You can protect the worksheet. If you have the cell protection set to locked and protect the worksheet, they cannot change the formula without a password, but can still click on the link.

If right click the cell or select a range and right click, then go to Format Cells. The last tab should be Protection, this will give you two choices, Locked and Hidden. Locked is likely already selected. Good.

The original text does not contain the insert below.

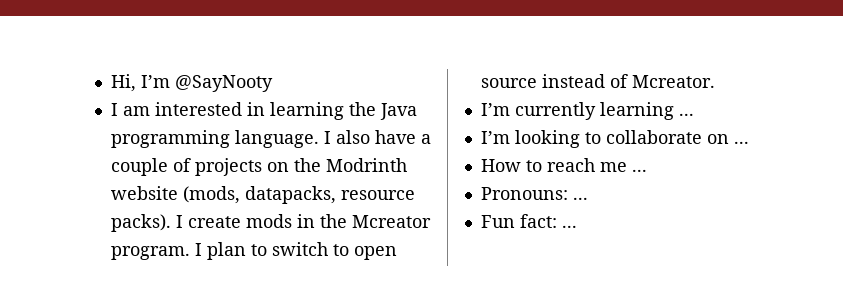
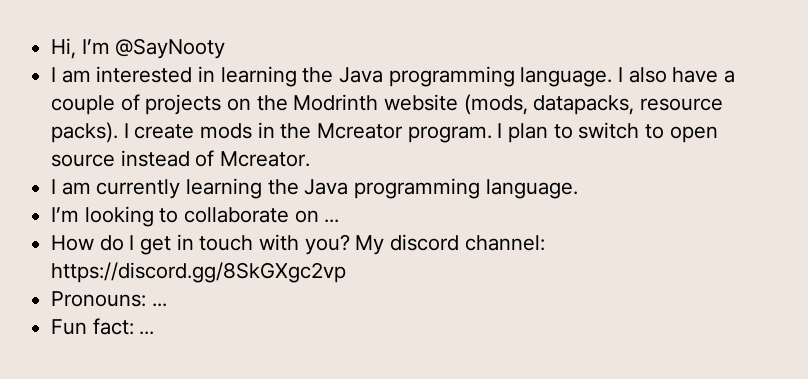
- I’m currently learning ...
+ I am currently learning the Java programming language.
- How to reach me ...
+ How do I get in touch with you? My discord channel: https://discord.gg/8SkGXgc2vp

Next step is to protect the worksheet. Right click on the worksheet tab at the bottom and click Protect Sheet. It will prompt you for some input with a bunch of choices on how you want to lock it. Choose what you would like, the default will work. Set your password, hit Okay, confirm your password. Done!

Hope this helps,

Robert D. Specian Jr.


----------



## barcas84 (Nov 2, 2010)

Hi Robert!

The thing is that, that doesn't work. I don't know why, but if the cell is locked and I protect the Sheet, it doesn't let me click on the hyperlink....


----------



## macropod (Apr 11, 2008)

hi Marco,

You could use code like the following in the relevant worksheet module:

```
Option Explicit
Dim bHLink As Boolean

Private Sub Worksheet_Change(ByVal Target As Range)
If bHLink = False Then Exit Sub
With Application
  .EnableEvents = False
  MsgBox "You can't alter this cell.", vbExclamation + vbOKOnly
  .Undo
  .EnableEvents = True
End With
End Sub

Private Sub Worksheet_SelectionChange(ByVal Target As Excel.Range)
bHLink = False
If InStr(Target.Formula, "HYPERLINK") > 0 Then bHLink = True
End Sub
```
With this code, you don't need to protect the sheet.


----------



## barcas84 (Nov 2, 2010)

Do I have to click in any button to run that macro? Or can it be active since the moment you open the book?


----------



## macropod (Apr 11, 2008)

Hi Marco,

You put the macros into the worksheet module for the worksheet containing the hyperlink formulae. They run automatically and monitor any attempt to change the hyperlink formulae.


----------



## barcas84 (Nov 2, 2010)

Hi, thanks for your help!

The problem I have now is that if I try to change the hyperlink, the first time it doesn't let me and it shows the message, but the second one, the code comes out with an error that seems to be in this part:

If InStr(Target.Formula, "HYPERLINK") > 0 Then bHLink = True

Or at least it's what gets in yellow...


----------



## macropod (Apr 11, 2008)

Hi Marco,

Perhaps you could explain in more detail what you're doing to produce the error, and what the error message says. So far, I am unable to reproduce this behaviour.


----------



## barcas84 (Nov 2, 2010)

Hi, yeah sure. 

After saving the macro, I went and try to overwrite a cell with a hyperlink, and it didn't let me, it said, this cell can't be alter. But then, I tried to delete the content of the cell and it came up with an error: Run time Error'13' Type mismatch.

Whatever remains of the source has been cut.